A few samples from the dataset

Stop!	Arrête-toi !

Wait!	Attends !

Wait!	Attendez !

Go on.	Poursuis.

Go on.	Continuez.

Go on.	Poursuivez.

In [0]:
from __future__ import print_function

from keras.models import Model
from keras.layers import Input, LSTM, Dense
import numpy as np

batch_size = 64  # Batch size for training.
epochs = 100  # Number of epochs to train for.
latent_dim = 256  # Latent dimensionality of the encoding space.
num_samples = 10000  # Number of samples to train on.
# Path to the data txt file on disk.
data_path = 'fra-eng/fra.txt'

**Training the model**

The model has two parts:


1.   A RNN layer acts as "encoder": it processes the input sequence and returns its own internal state.
2.   Another RNN layer acts as "decoder": it is trained to predict the next characters of the target sequence, given previous characters of the target sequence. Specifically, it is trained to turn the target sequences into the same sequences but offset by one timestep. Importantly, the encoder uses as initial state the state vectors from the encoder

![alt text](https://blog.keras.io/img/seq2seq/seq2seq-teacher-forcing.png)

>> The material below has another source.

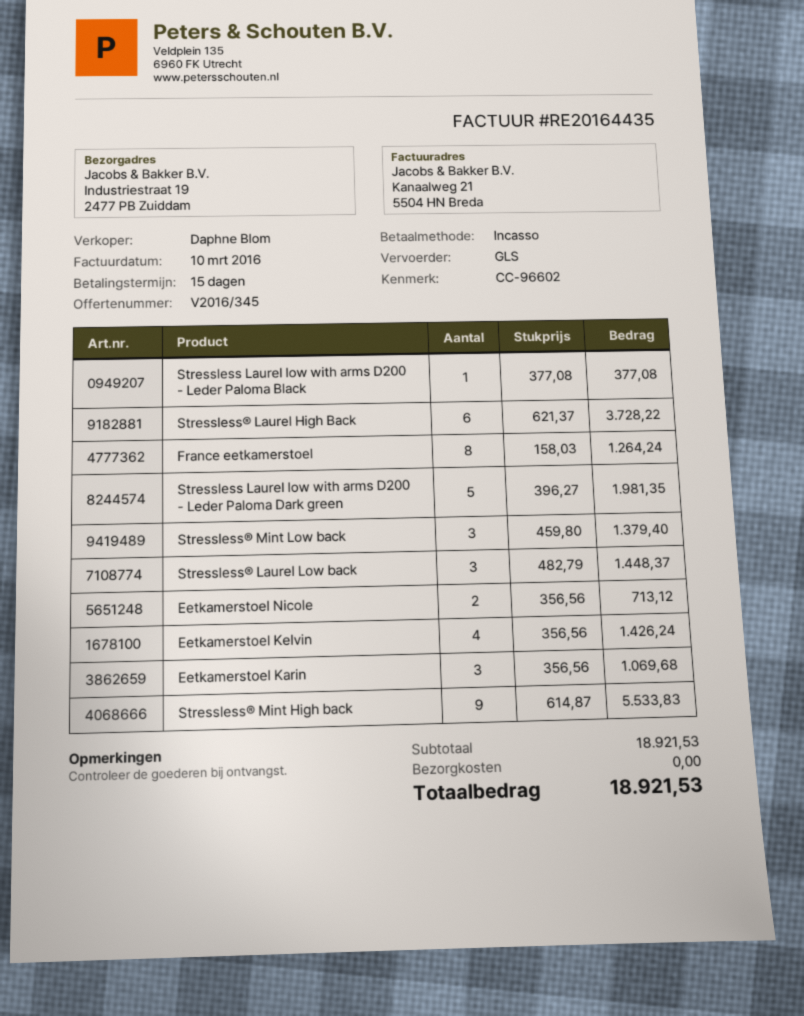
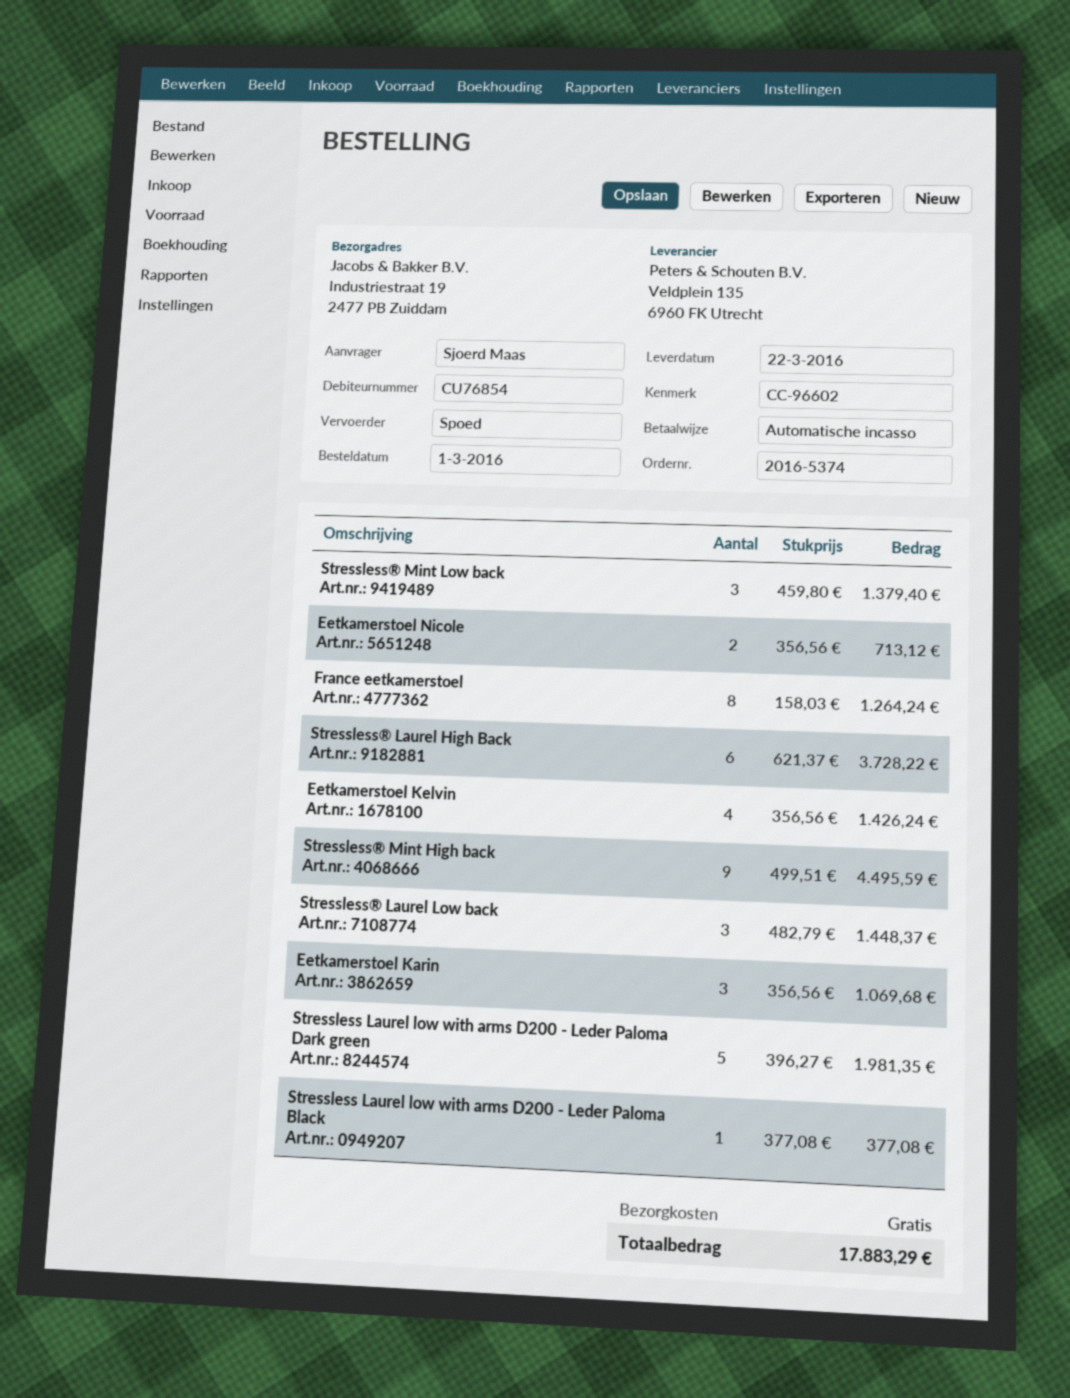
shipping method: GLS -> express
Stressless® Mint High back: 9 x 614.87 = 5533.83 -> 9 x 499.51 = 4495.59
total: 18921.53 -> 17883.29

To prepare the training data, we read sentences from the data file and convert them into 3 Numpy arrays, encoder_input_data, decoder_input_data, decoder_target_data:

1.   encoder_input_data is a 3D array of shape (num_pairs, max_english_sentence_length, num_english_characters) containing a one-hot vectorization of the English sentences
2.   decoder_input_data is a 3D array of shape (num_pairs, max_french_sentence_length, num_french_characters) containg a one-hot vectorization of the French sentences.
3.   decoder_target_data is the same as decoder_input_data but offset by one timestep. decoder_target_data[:, t, :] will be the same as decoder_input_data[:, t + 1, :].


In [3]:
#----------------------------------------------
# Convert a string to an array of characters
#----------------------------------------------
def word2char (line):
   char = [c for c in line]
   return char 

#----------------------------------------------
# Given an array of sentences, find the length of the longest sentence
#----------------------------------------------
def max_sentence_length (char_sentences):
  max_sentence_length = 0
  for char_sentence in char_sentences:
    max_sentence_length = max (max_sentence_length, len (char_sentence))
  return (max_sentence_length)    

#----------------------------------------------
# Read num_samples lines from the data file, and return three lists of 
# sentences. Each sentence is an array of characters.
#
# eng_char_sentences = [['G', 'o'], ['H', 'i', '.'], ...]
# fr_char_sentences_shift = [[V', 'a', '!'], ['S', 'a', 'l', 'u', 't', '!'], ...]
# fr_char_sentences = [['\t', 'V', 'a', '!'], ['\t', 'S', 'a', 'l', 'u', 't', '!'], ...]
#
# The 'eng_char_sentences' are the original English sentences and will be input to the Encoder
# The 'fr_char_sentences_shift' are the original French sentences and will be the target output of the Decoder
# The 'fr_char_sentences' are the original French sentences with a Tab('\t') start token and will be the input to the Decoder
#----------------------------------------------
def read_sentences (data_path, num_samples):
  eng_char_sentences = []
  fr_char_sentences = []
  fr_char_sentences_shift = []
  
  with open(data_path, "r") as fp:
    # Read the file line by line
    line = fp.readline()
  
    # We will read up to num_samples lines
    samples = 0
    while line and (samples < num_samples):
      # Split the line as <eng_sentence>TAB<fr_sentence>
      eng_sentence,fr_sentence = line.split('\t')
      fr_sentence_shift = fr_sentence
      # We use "tab" as the "start sequence" character
      fr_sentence = '\t' + fr_sentence
    
      # Convert the sentence from a string to an array of characters
      eng_char_sentence = word2char (eng_sentence)
      fr_char_sentence = word2char (fr_sentence)
      fr_char_sentence_shift = word2char (fr_sentence_shift)
    
      # Add to the array of sentences, each sentence in turn being an array of characters
      eng_char_sentences.append (eng_char_sentence)
      fr_char_sentences.append (fr_char_sentence)
      fr_char_sentences_shift.append (fr_char_sentence_shift)
      
      # Increment samples read so far, and then read the next line
      samples = samples + 1
      line = fp.readline()
  
  return (eng_char_sentences, fr_char_sentences, fr_char_sentences_shift)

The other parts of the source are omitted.